Intro

One girl's quest to step out of the boat and walk daily with her Savior

Tuesday, May 31, 2011

Practicing what we preach

I grew up in the church. It's the only thing I've ever known. Anybody else looking at my life would think that I'm a squeaky clean goody-two-shoes. I've never done drugs, I don't drink, I don't mess around with boys, I don't cuss, blah blah blah. But sometimes I wonder if that's a good thing or not. Of course I am grateful that I have never had to live with the pain of an addiction, or anything of those other things I mentioned. But I've also never known the exhilarating freedom of being rescued by God from the things that were holding me captive. I've never seen the "other side of the coin," which sometimes makes it difficult to remember how truly great my God is.

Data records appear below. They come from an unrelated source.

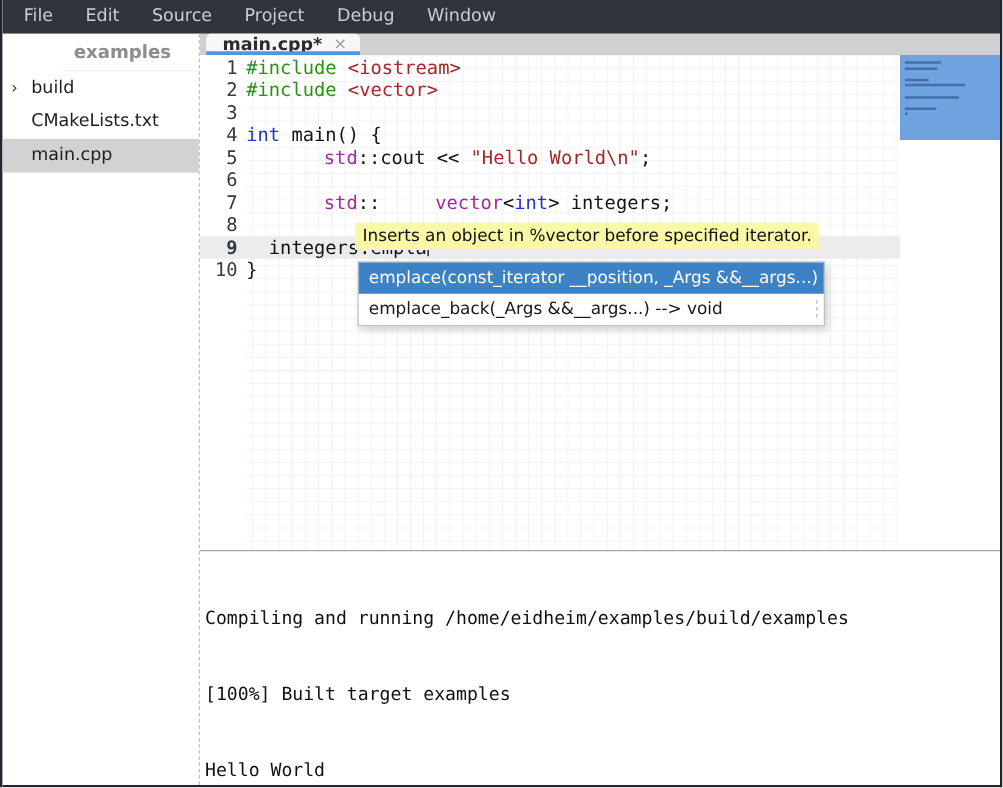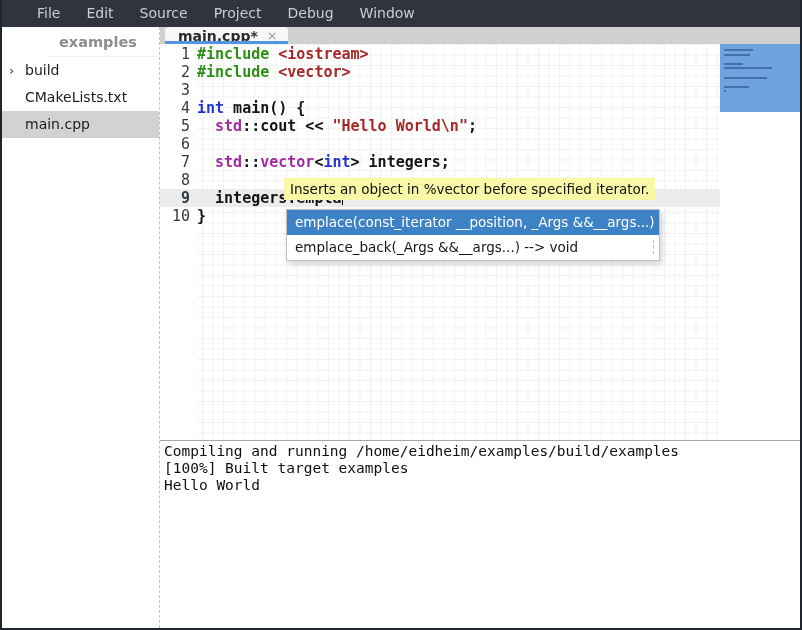"File" .menubar { padding-left: 22px -> 4px }
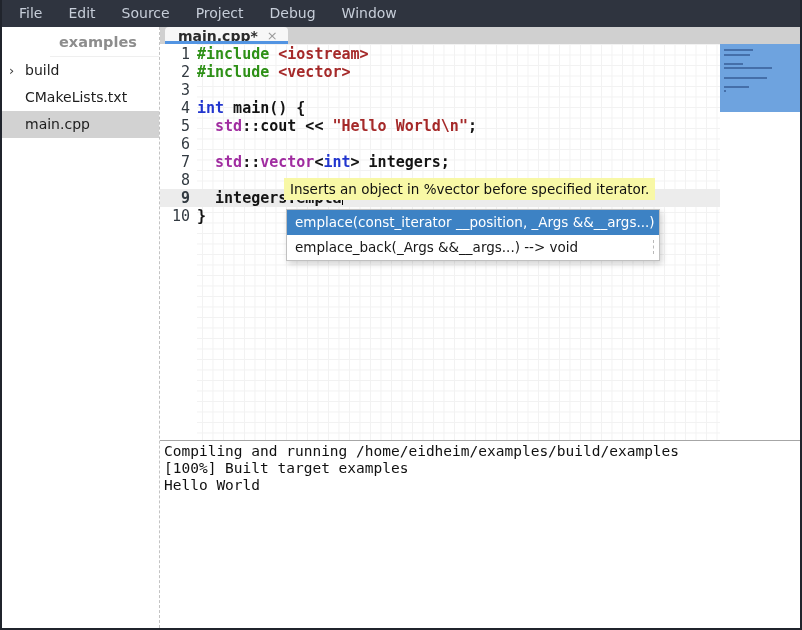"#include <iostream>" .line-content { font-weight: bold -> none }
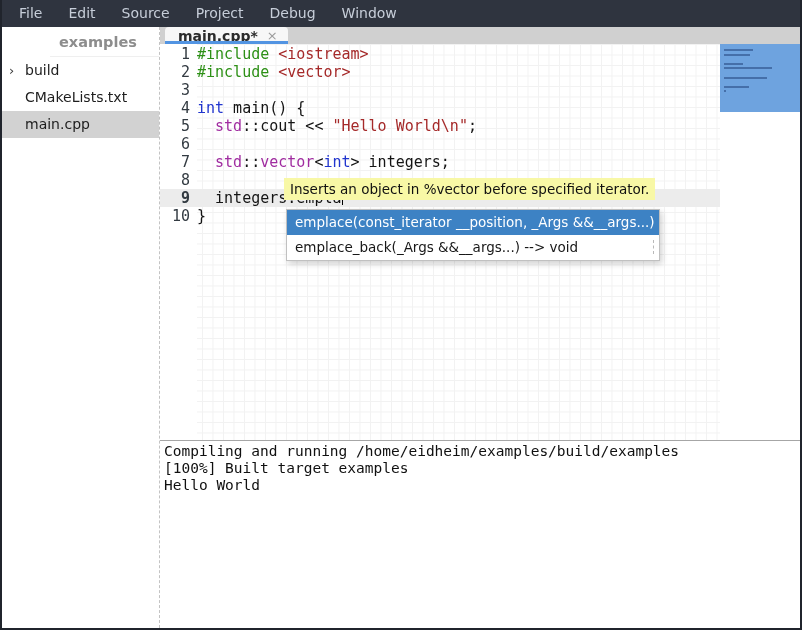"std" .tok-ns { margin-left: none -> 44px }
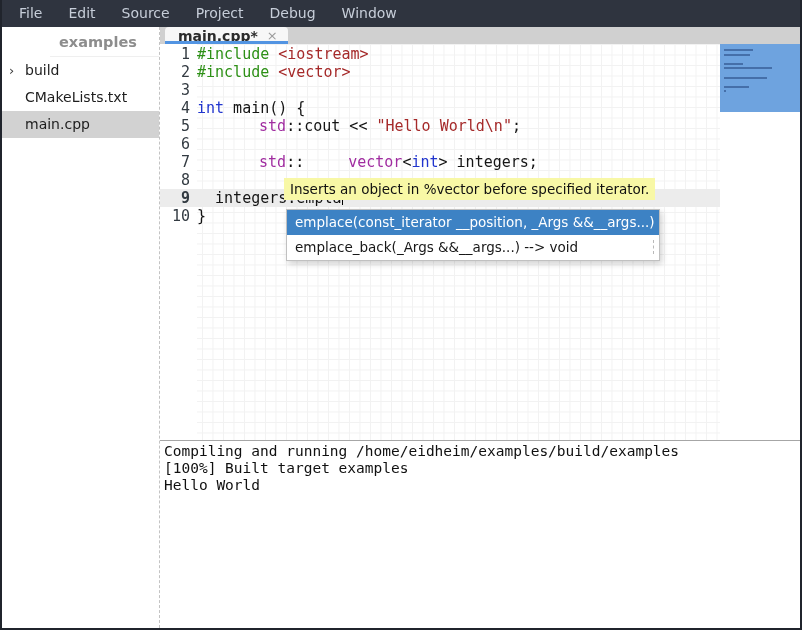"Compiling and running" .term-line { margin-top: none -> 44px }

It's so easy for born-and-bred Christians to take Christ for granted. They bring their Bibles to church on Sunday mornings, they go to Wednesday night services, they know all the right answers in Sunday school...but their religion is worthless.  God wants us to practice what we preach.  He wants us to live out our faith.  Not just on Sunday mornings, and not just in what we say, but in what we say AND do, every day of the week.  James 1:22 sums it up nicely: "do not merely listen to the Word, and so deceive yourselves.  Do what it says."  I challenge you today: read God's Word.  Know what it says.  And do what it says.

James 1:19-26
 19 My dear brothers and sisters, take note of this: Everyone should be quick to listen, slow to speak and slow to become angry, 20 because human anger does not produce the righteousness that God desires. 21 Therefore, get rid of all moral filth and the evil that is so prevalent and humbly accept the word planted in you, which can save you.  22 Do not merely listen to the word, and so deceive yourselves. Do what it says. 23 Anyone who listens to the word but does not do what it says is like someone who looks at his face in a mirror 24 and, after looking at himself, goes away and immediately forgets what he looks like. 25 But whoever looks intently into the perfect law that gives freedom, and continues in it—not forgetting what they have heard, but doing it—they will be blessed in what they do.
 26 Those who consider themselves religious and yet do not keep a tight rein on their tongues deceive themselves, and their religion is worthless. 27 Religion that God our Father accepts as pure and faultless is this: to look after orphans and widows in their distress and to keep oneself from being polluted by the world.